Because trajectories were not perfectly circular, the amplitude parameter A was estimated independently for each axis from the data. Then, we determined the model parameters affording the best fit to both the actual grip force profile and to the kinematics of the movement. Figure 13 compares experimental and simulated data in the case of the X-axis for movements in the frontal (X–Y) plane. The approximation was equally good for the Y axis in the frontal plane and for both X- and Z-axis for movements in the horizontal plane. Our scheme assumes that movements were strictly planar. Therefore, it cannot account for grip modulations measured in the sagittal plane (Figs. 8c, 9c), which may in part reflect the significant deviations of the movement from planarity.

Fig. 13

Circular movements. B-grip with holding frame, Transversal (X) component of the movement in the frontal (XY) plane. Comparison of real (black dots) and simulated (red lines) performance. The data points are an undersampled version of the experimental results already shown in Fig. 9c. a Grip force. The indicated average is relative to the simulation. b Displacement and acceleration

The driving force is proportional to the stiffness K. Thus, in fitting the simulation to the data only the ratios C/M and K/M can be specified independently. However, we verified that the stiffness values required to mimic grip forces in linear and circular movements are at least realistic.
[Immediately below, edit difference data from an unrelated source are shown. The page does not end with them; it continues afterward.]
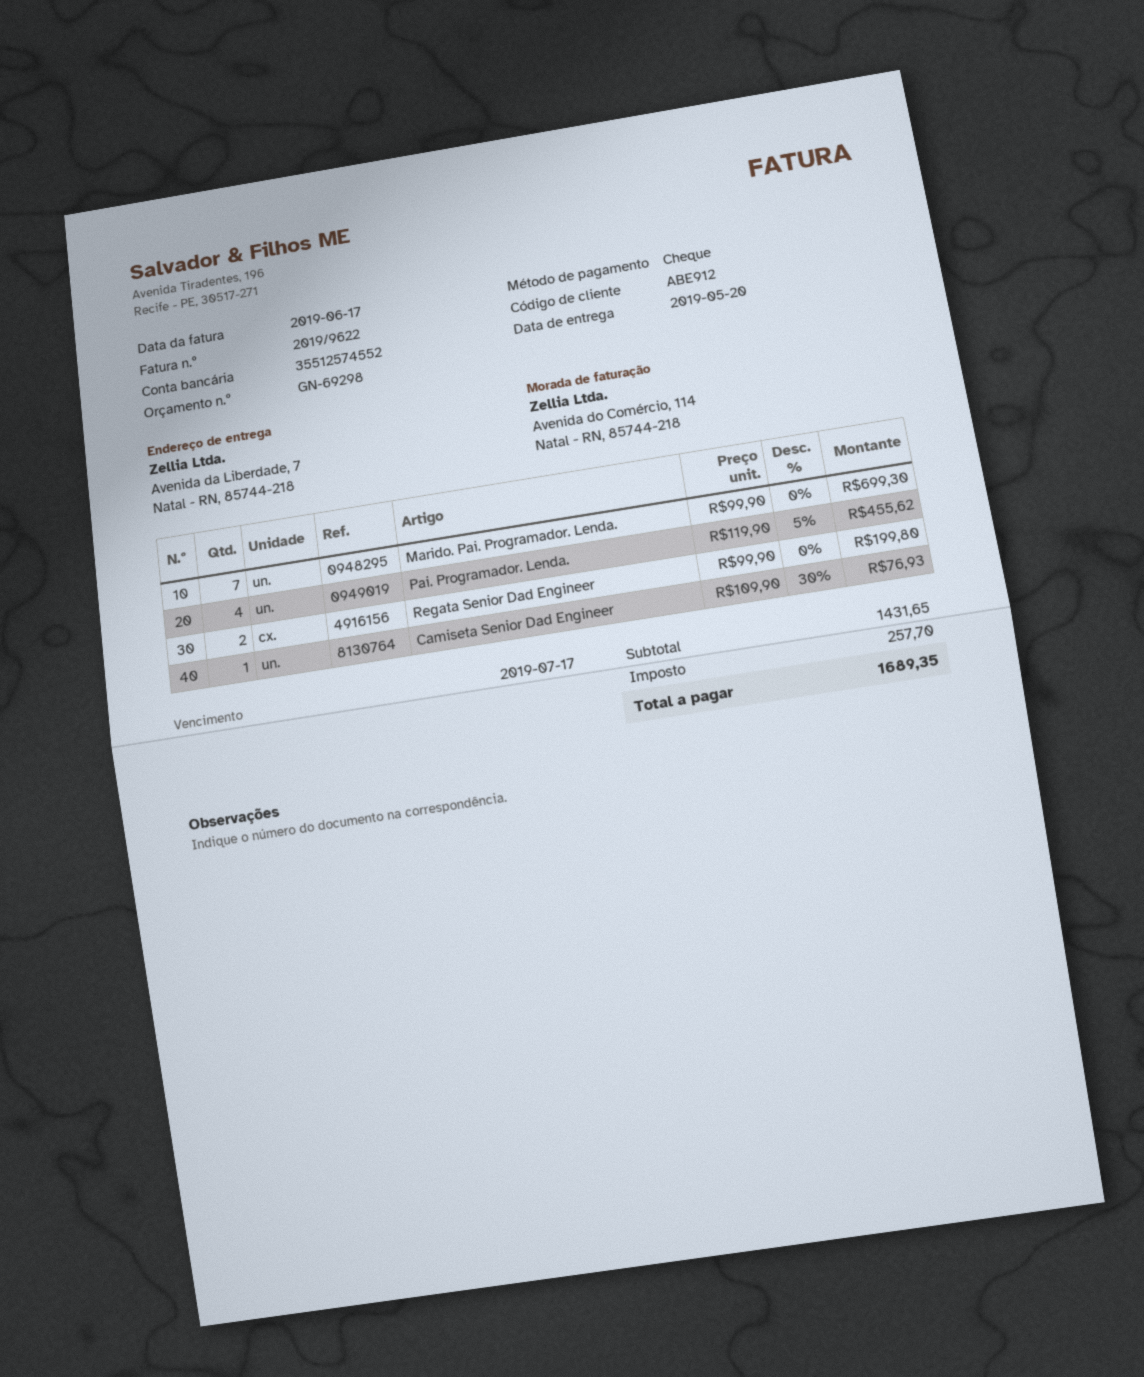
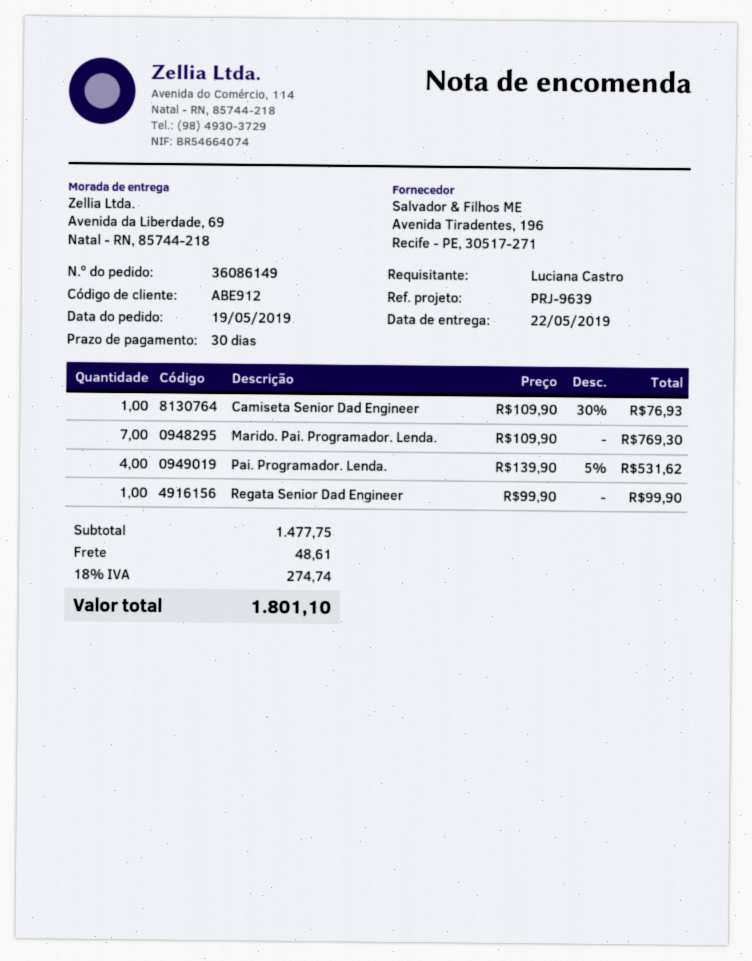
delivery date: 2019-05-20 -> 2019-05-22
ship to: Avenida da Liberdade, 7, Natal - RN, 85744-218 -> Avenida da Liberdade, 69, Natal - RN, 85744-218
Marido. Pai. Programador. Lenda.: 7 x 99.90 = 699.30 -> 7 x 109.90 = 769.30
Pai. Programador. Lenda.: 4 x 119.90 - 5% = 455.62 -> 4 x 139.90 - 5% = 531.62
Regata Senior Dad Engineer: 2 x 99.90 = 199.80 -> 1 x 99.90 = 99.90
subtotal: 1431.65 -> 1477.75
shipping: none -> 48.61
tax: 257.70 -> 274.74
total: 1689.35 -> 1801.10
From the average body mass for individuals in the age range of the participants (M _b  = 78.24 kg, Ogden et al. 2004), and the average ratio between arm and body mass (M _a /M _b  = 0.062, Martin and Chaffin 1972), one obtains: M _a  = 4.85 kg. For linear U-grip movements, the fitting shown in Fig. 12 required a ratio K/M = 138.9, yielding an estimated stiffness K = 6736 N/m. The required ratio C/M = 9.69 yielded the estimate C = 470 N s/m. For circular movements (Fig. 13) the fitting required K/M = 55.56 and C/M = 8.33. Because both arms were involved, we assumed that the moving mass was twice as large as in single arm movements. This yielded an estimated equivalent stiffness K = 5384 N/m and an estimated equivalent viscosity C = 808 N s/m. Though approximate, stiffness estimates are well in keeping with those reported by Hu et al. (2012) for maximally stiffened arms in the horizontal plane.